### Task requirements
Restate, exactly as written, the entries below from the line that holds "font-style: italic ->" through the line that holds "html: <input> ->". Pictures are not part of the copy.

##### Data for the task

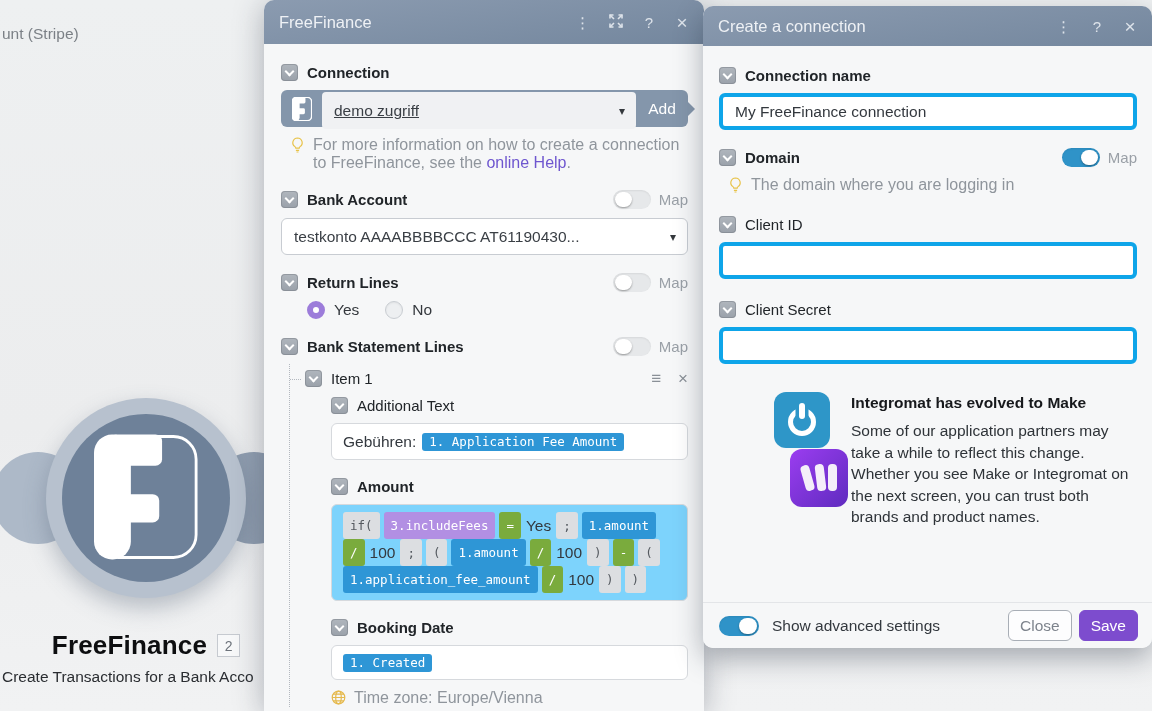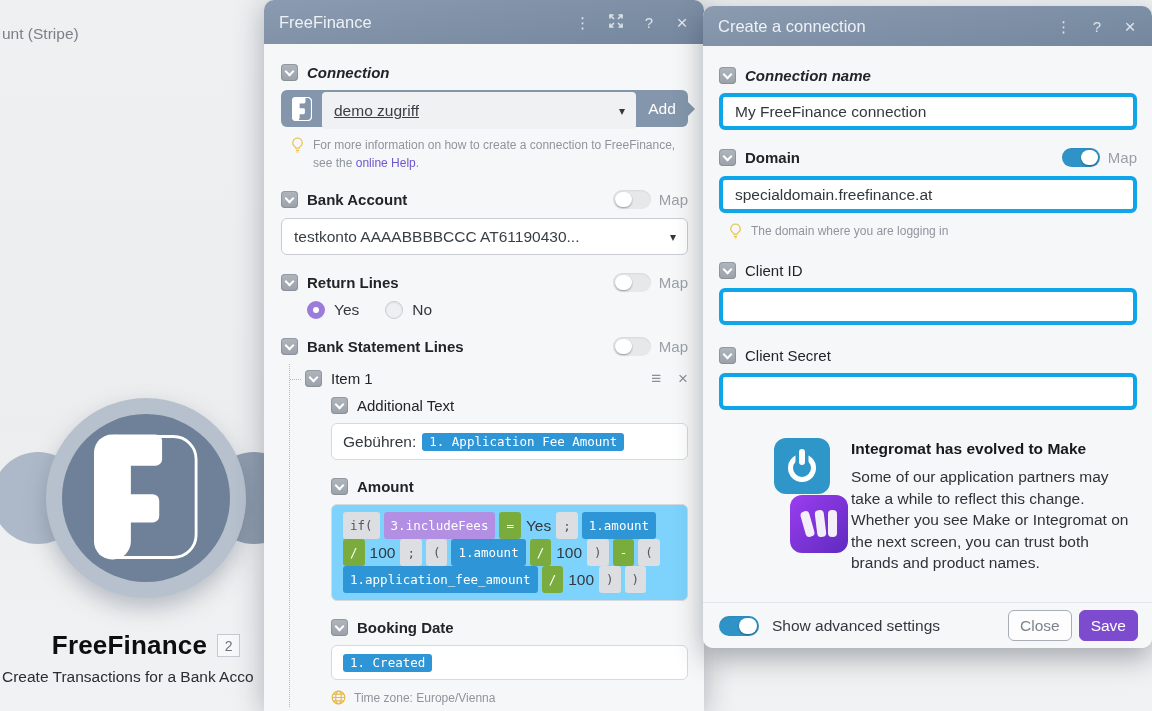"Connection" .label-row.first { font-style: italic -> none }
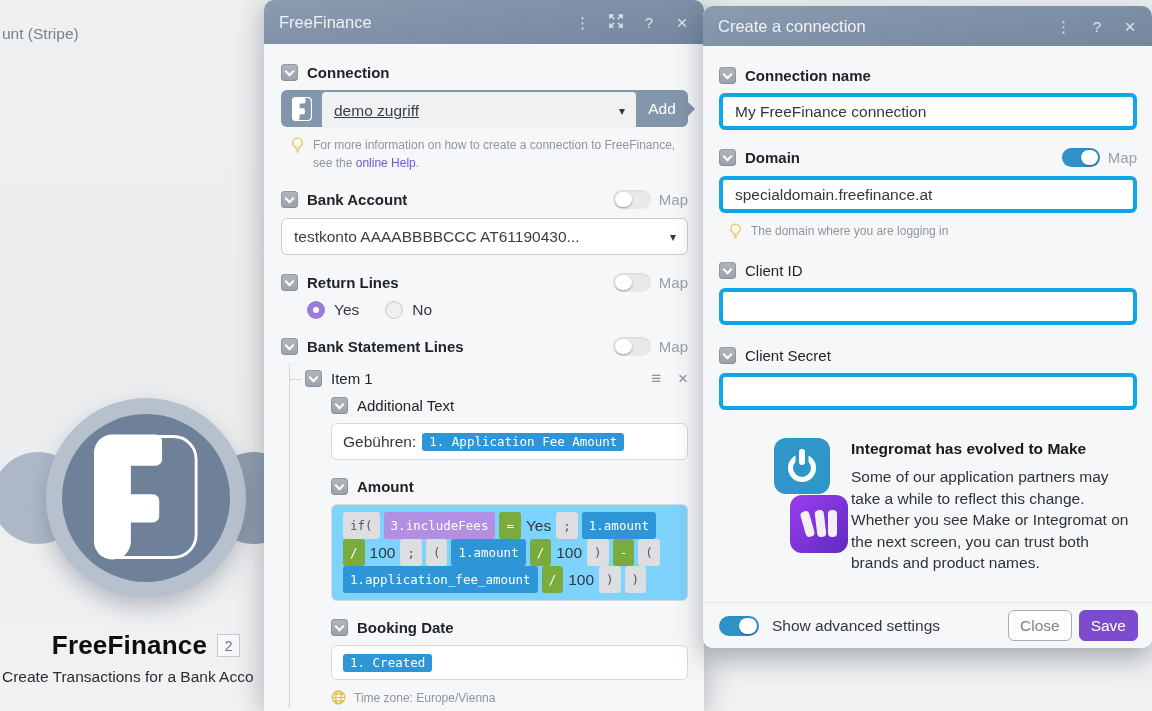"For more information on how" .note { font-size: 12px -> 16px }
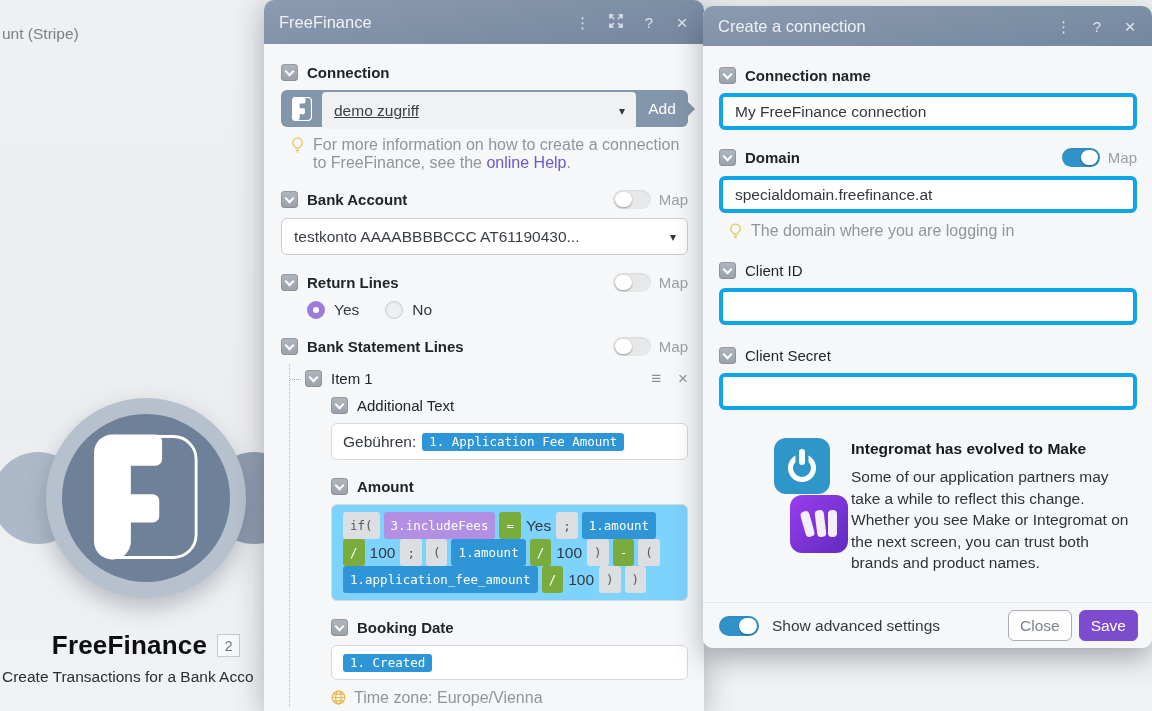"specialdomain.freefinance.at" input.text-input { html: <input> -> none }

##########
##### Data for the task

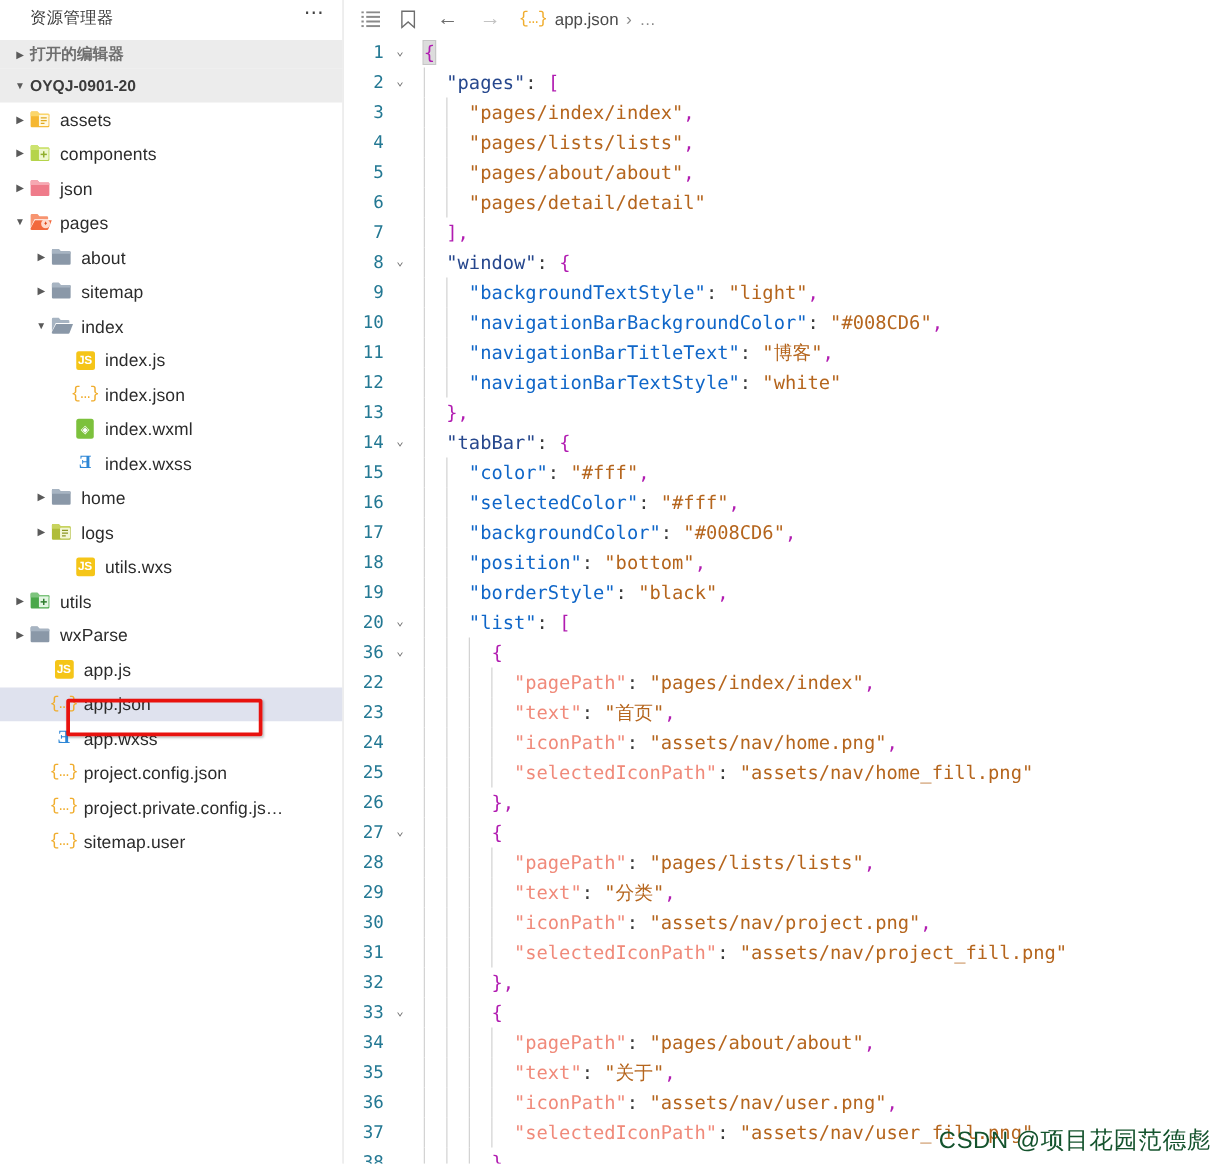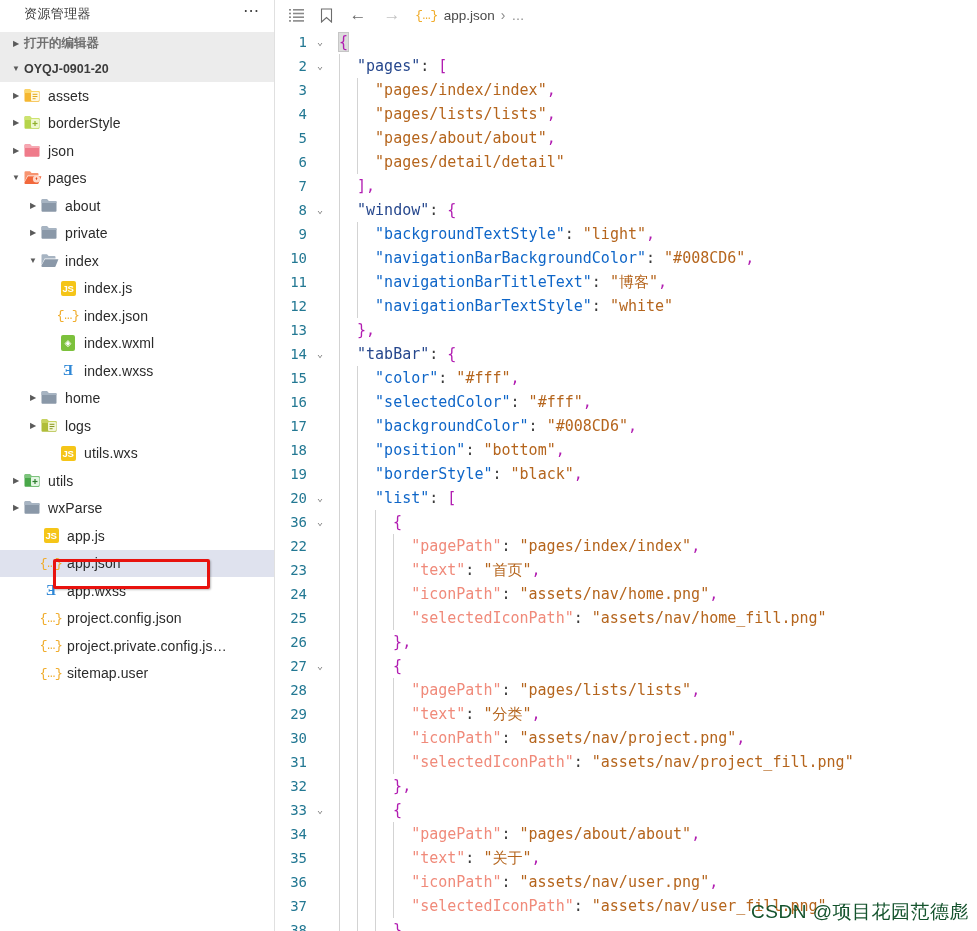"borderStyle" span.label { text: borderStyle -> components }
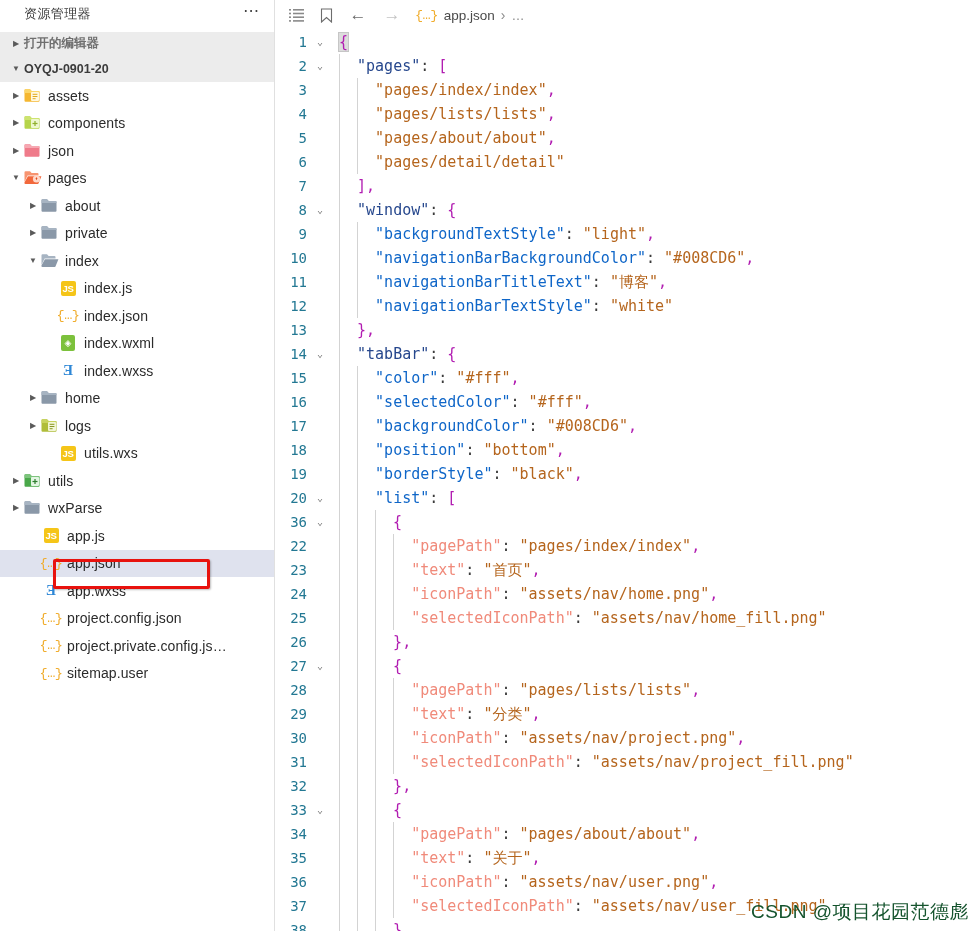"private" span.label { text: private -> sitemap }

##########
##### Data for the task

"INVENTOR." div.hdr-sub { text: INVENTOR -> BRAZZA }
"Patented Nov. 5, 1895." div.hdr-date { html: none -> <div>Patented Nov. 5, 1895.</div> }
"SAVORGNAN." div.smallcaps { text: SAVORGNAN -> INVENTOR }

##########

### Task output
"Connection" .label-row.first { font-style: italic -> none }
"For more information on how" .note { font-size: 12px -> 16px }
"specialdomain.freefinance.at" input.text-input { html: <input> -> none }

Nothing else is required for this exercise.